The 42-year-old also suffered a 15cm defensive wound to his hand, which also cut into the bone, while a separate blow sliced through his right ear and into his cheek.

The court heard how Mr Choudry died at Royal Preston Hospital 16 days after being involved in an altercation near his home in Rhyl Avenue, Blackburn, on the evening of November 27.

Dr Carter said Mr Choudry died of head injuries complicated by a pulmonary embolism (PE) – a blockage of an artery in the lungs – caused by deep vein thrombosis (DVT) in his legs. She said a contributory factor was heart disease, outlining Mr Choudry had had a stent fitted after two previous heart attacks.

She said Mr Choudry, who took a turn for the worse two days before his death, would have struggled to recover from the injuries with his weakened heart.

If Mr Choudry had survived his injuries there is a strong possibility he would have had some brain damage and hand mobility issues, Dr Carter said.

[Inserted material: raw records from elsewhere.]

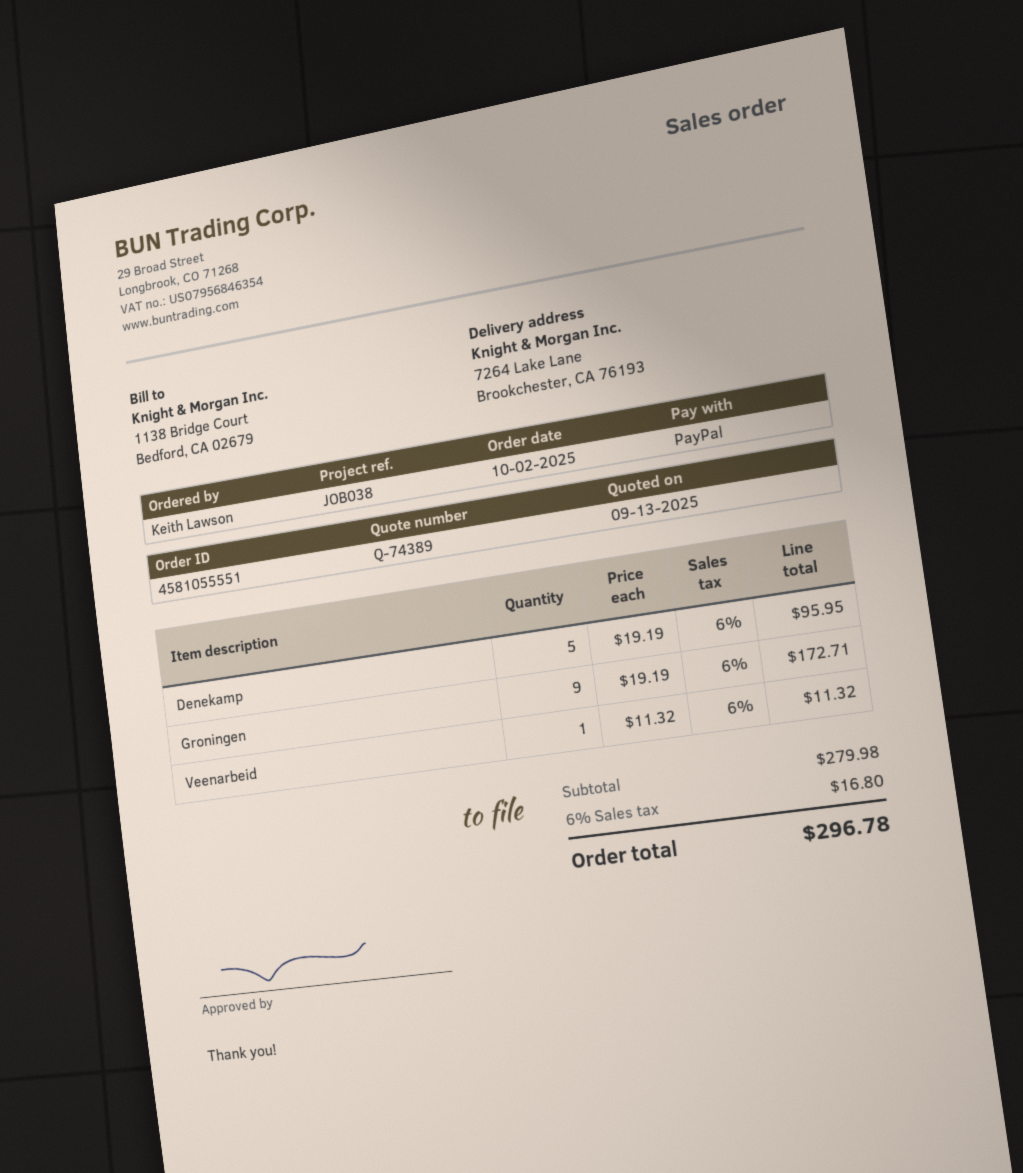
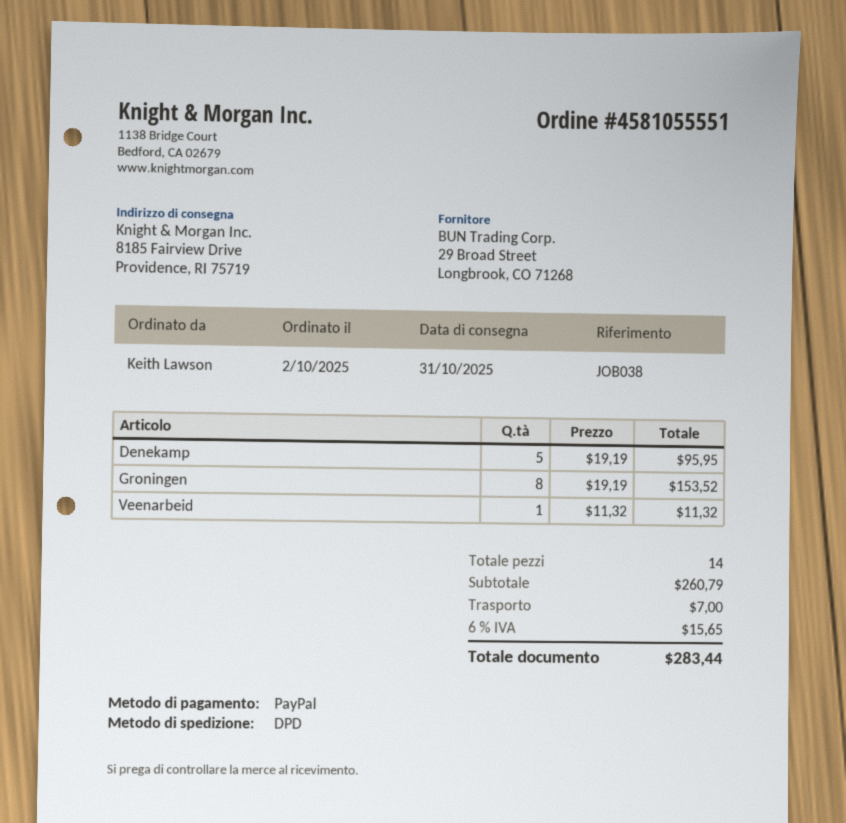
ship to: 7264 Lake Lane, Brookchester, CA 76193 -> 8185 Fairview Drive, Providence, RI 75719
Groningen: 9 x 19.19 = 172.71 -> 8 x 19.19 = 153.52
subtotal: 279.98 -> 260.79
shipping: none -> 7.00
tax: 6% = 16.80 -> 6% = 15.65
total: 296.78 -> 283.44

Outlining the full extent of the victim’s injuries, Dr Carter said all the cuts he received incise wounds – lineal injuries caused by a sharp implement.

On the left hand side of his head, above his ear he had a 13cm wound, the scar from which ran into a second wound vertical wound measuring 11.5cm. Dr Carter said those injuries caused a 5cm rectangular hole in the scull which went through to Mr Choudry’s brain.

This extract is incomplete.